Un ensemble de partenaires met en place une filière pour un fioul domestique issu principalement de l’estérification de colza. Présentation.

La Fédération française des combustibles, carburants et du chauffage (FF3C) a présenté, le 15 septembre, avec ses partenaires (Fédération française des producteurs d’oléagineux et protéagineux-Fop et Fédération française des pétroliers indépendants-FFPI), le démarrage et la stratégie d’une filière de production et distribution d’un fioul domestique décarboné, ou biofioul, utilisant des végétaux (huiles de colza mais aussi de tournesol) comme matière première. Ou plus exactement d’ester méthylique d’acide gras ou Emag. « On y travaille depuis deux ans avec nos partenaires. Il s’agit de produire un combustible d’origine végétale moins émetteur en CO2 par rapport aux combustibles fossiles. Cela prend place dans le cadre de l’interdiction prononcée par le gouvernement le 27 juillet sur l’installation de chaudières au fioul utilisant un combustible 100 % fossile à partir du 1er janvier 2022 », a précisé Eric Laily, président de la FF3C.

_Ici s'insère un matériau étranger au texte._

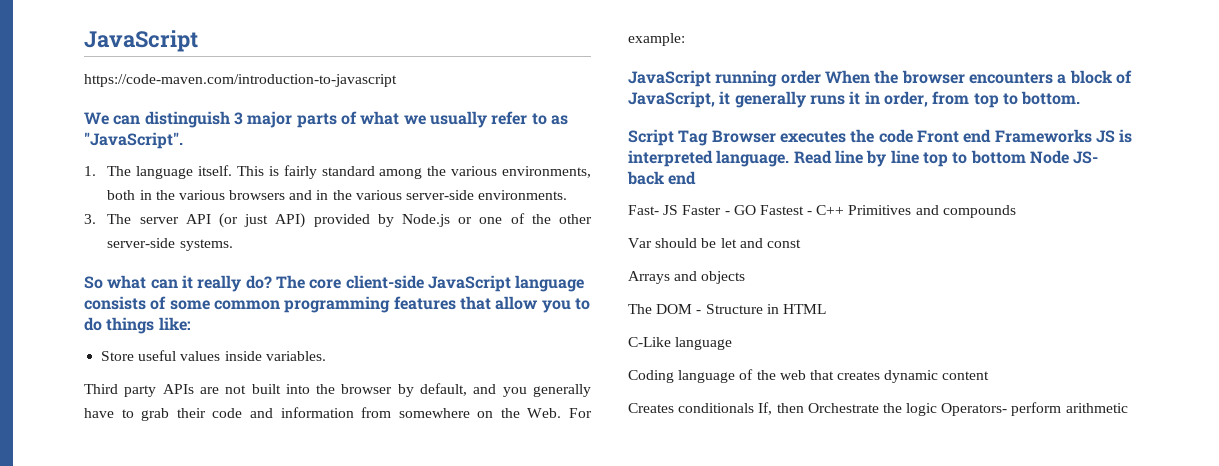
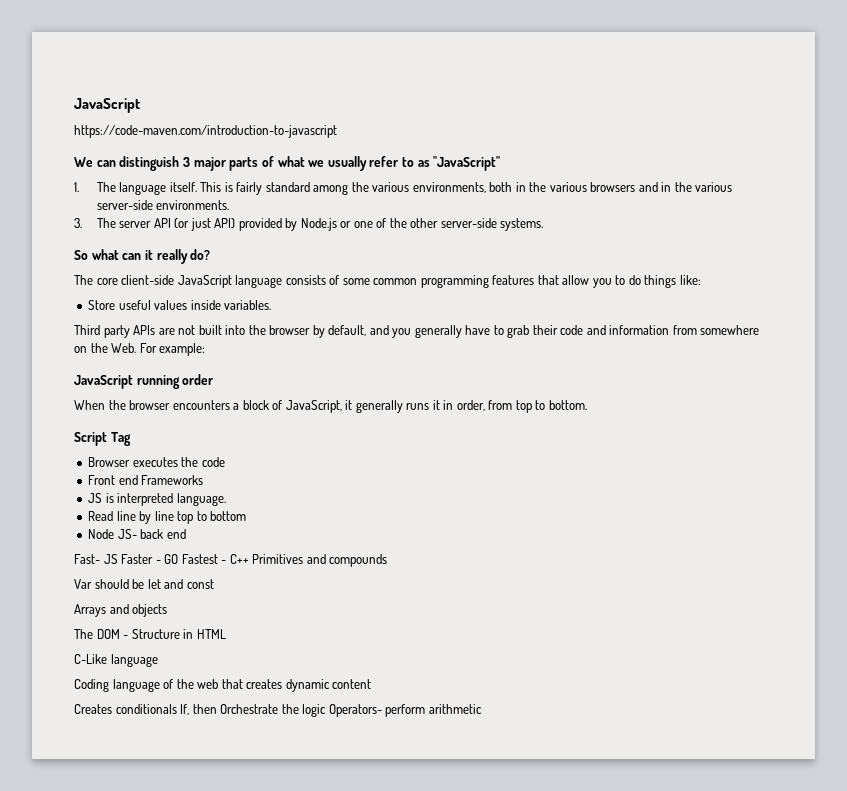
[84,132,183,149] "JavaScript". -> [433,156,501,171] "JavaScript"
(272, 282) none -> (211, 254) //
(821, 77) none -> (215, 379) //
(709, 138) none -> (131, 439) //
(913, 136) none -> (225, 462) //
(1092, 136) none -> (204, 480) //
(790, 158) none -> (226, 499) //
(1026, 157) none -> (247, 516) //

L’objectif de cette filière est de produire un biofioul contenant 30 % d’Emag d’ici 2022 (50 % en 2025-2030 et 100 % en 2040). Des tests de commercialisation existent dans la région de Rouen et on peut déjà trouver du biofioul en Alsace, dans le Massif central en régions lyonnaise et bordelaise. Une expérience est menée, avec un taux d’incorporation de 30 %, en Corrèze avec les chaufferies de trois lycées professionnels et un centre national sportif.

Maintenir les moyens de production

Côté production, Arnaud Rousseau, président de la Fop, a rappelé que la France dispose de « 1 Mha en colza depuis 1998 avec un pic à 1,6 Mha en 2017. Cette année, on devrait semer 1 Mh. 45 % de la collecte de graines de colza sert à produire des huiles dont trois quarts sont utilisés pour la filière biocarburant. La filière est donc en capacité de produire ces huiles nécessaires au biofioul mais il faudra faire le nécessaire pour préserver les moyens de production face aux aléas climatiques, aux impasses techniques et interdiction en matière de traitement des plantes et aux problématiques de gestion de l’eau ».